> Entries provided
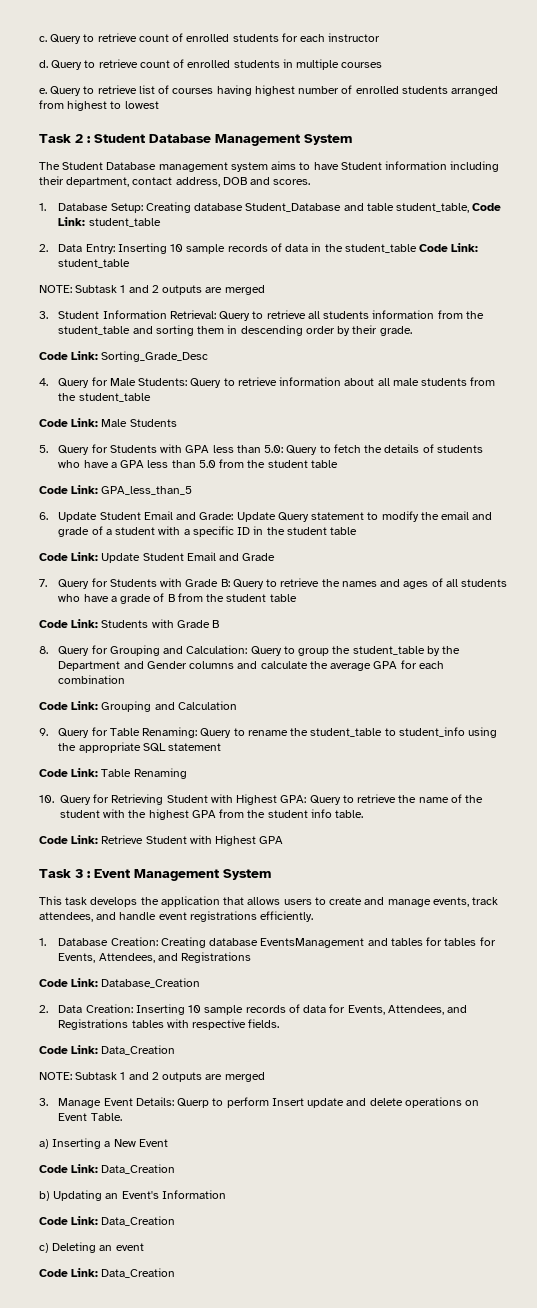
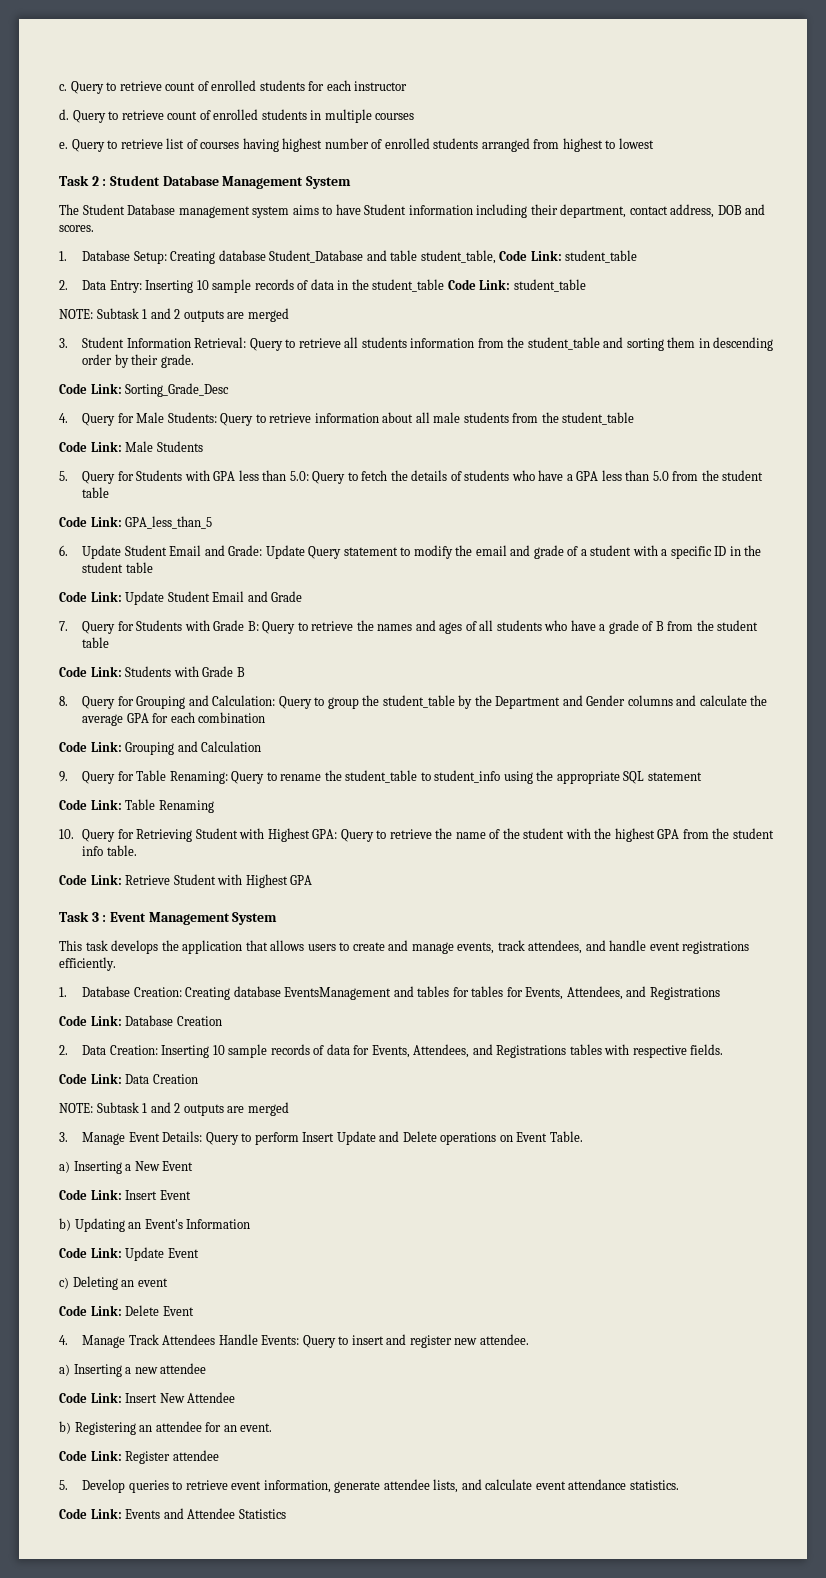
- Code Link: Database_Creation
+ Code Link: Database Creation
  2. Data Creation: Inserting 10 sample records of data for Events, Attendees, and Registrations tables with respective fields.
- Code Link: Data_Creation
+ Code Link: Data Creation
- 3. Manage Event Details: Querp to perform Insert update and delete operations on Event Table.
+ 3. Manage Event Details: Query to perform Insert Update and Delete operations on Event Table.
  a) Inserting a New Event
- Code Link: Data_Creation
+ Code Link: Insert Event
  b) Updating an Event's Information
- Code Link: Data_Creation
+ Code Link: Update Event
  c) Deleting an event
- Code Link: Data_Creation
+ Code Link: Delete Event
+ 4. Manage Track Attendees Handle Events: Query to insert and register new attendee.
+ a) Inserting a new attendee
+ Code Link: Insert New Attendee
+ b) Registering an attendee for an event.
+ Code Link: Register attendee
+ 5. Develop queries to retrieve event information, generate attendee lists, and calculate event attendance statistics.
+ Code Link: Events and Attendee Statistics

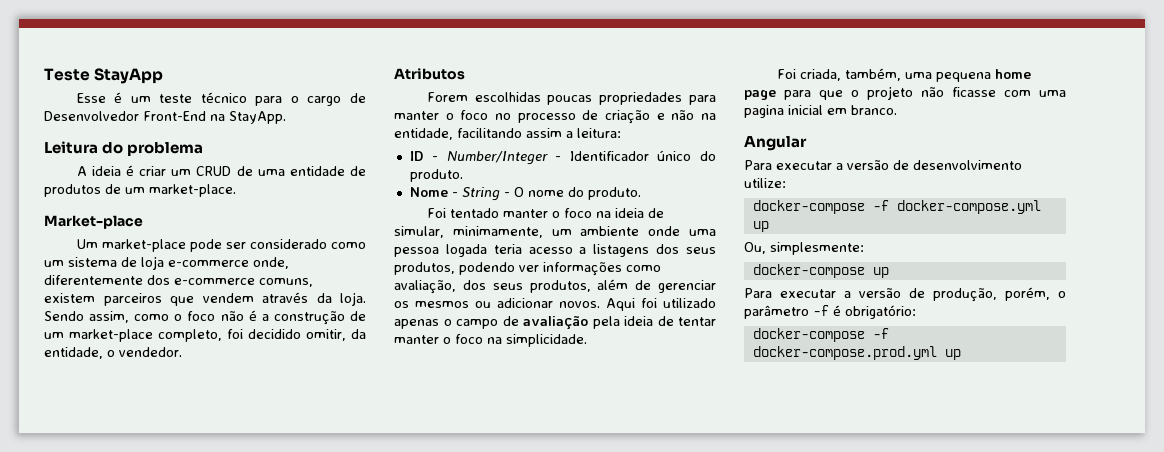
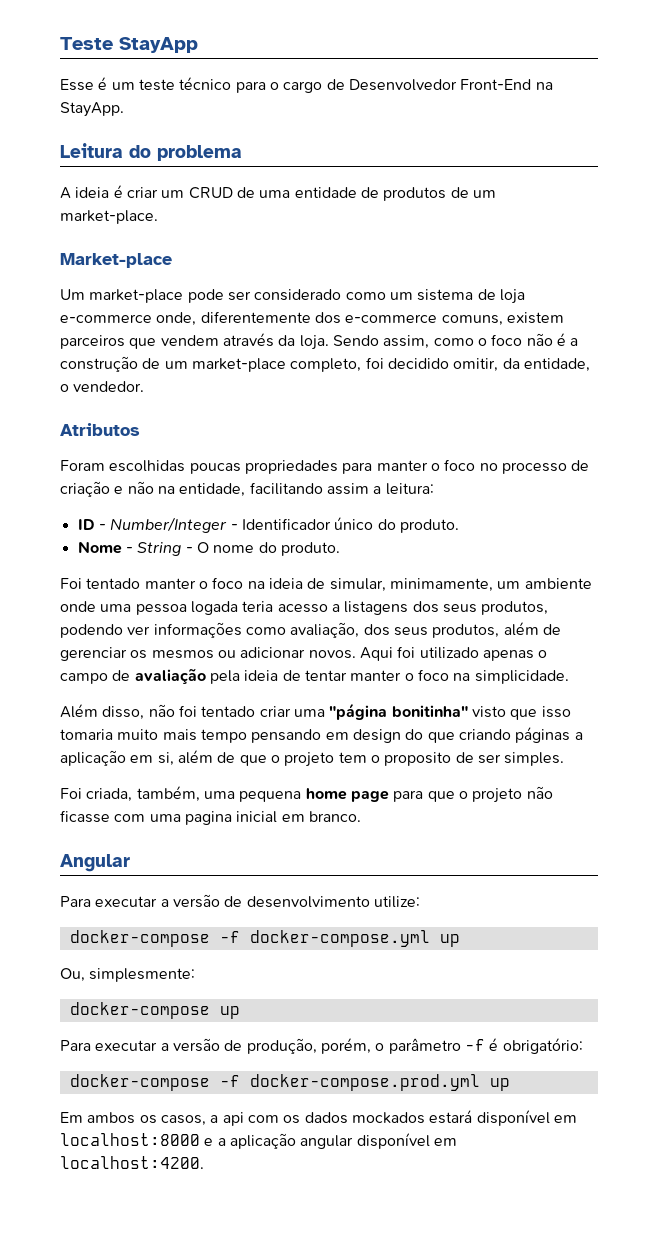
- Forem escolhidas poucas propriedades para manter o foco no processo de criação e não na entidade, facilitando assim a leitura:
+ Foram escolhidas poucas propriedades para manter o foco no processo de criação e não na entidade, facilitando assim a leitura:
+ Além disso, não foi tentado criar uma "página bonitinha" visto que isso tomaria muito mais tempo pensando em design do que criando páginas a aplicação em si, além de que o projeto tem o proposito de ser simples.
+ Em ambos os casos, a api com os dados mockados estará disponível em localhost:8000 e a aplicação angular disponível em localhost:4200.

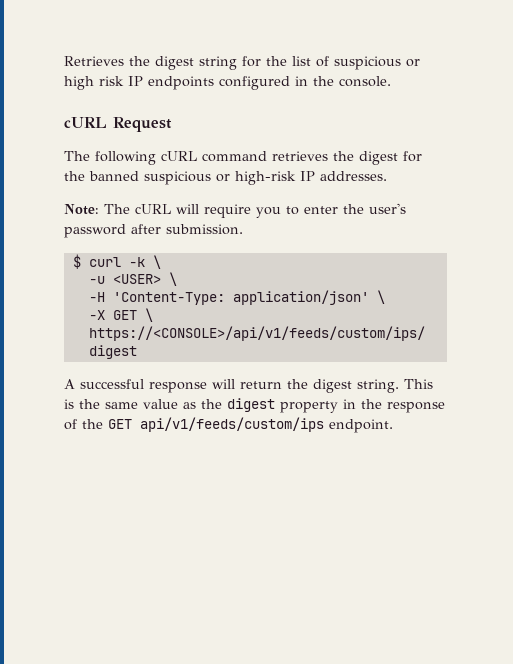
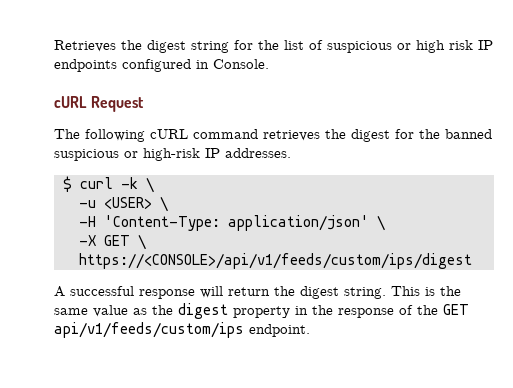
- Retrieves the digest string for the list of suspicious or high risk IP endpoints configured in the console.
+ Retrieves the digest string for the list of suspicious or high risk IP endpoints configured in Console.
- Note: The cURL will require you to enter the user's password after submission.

> What to produce
Please return a copy of each line in the entries that has the string "endpoints".

> Finished exercise
- Retrieves the digest string for the list of suspicious or high risk IP endpoints configured in the console.
+ Retrieves the digest string for the list of suspicious or high risk IP endpoints configured in Console.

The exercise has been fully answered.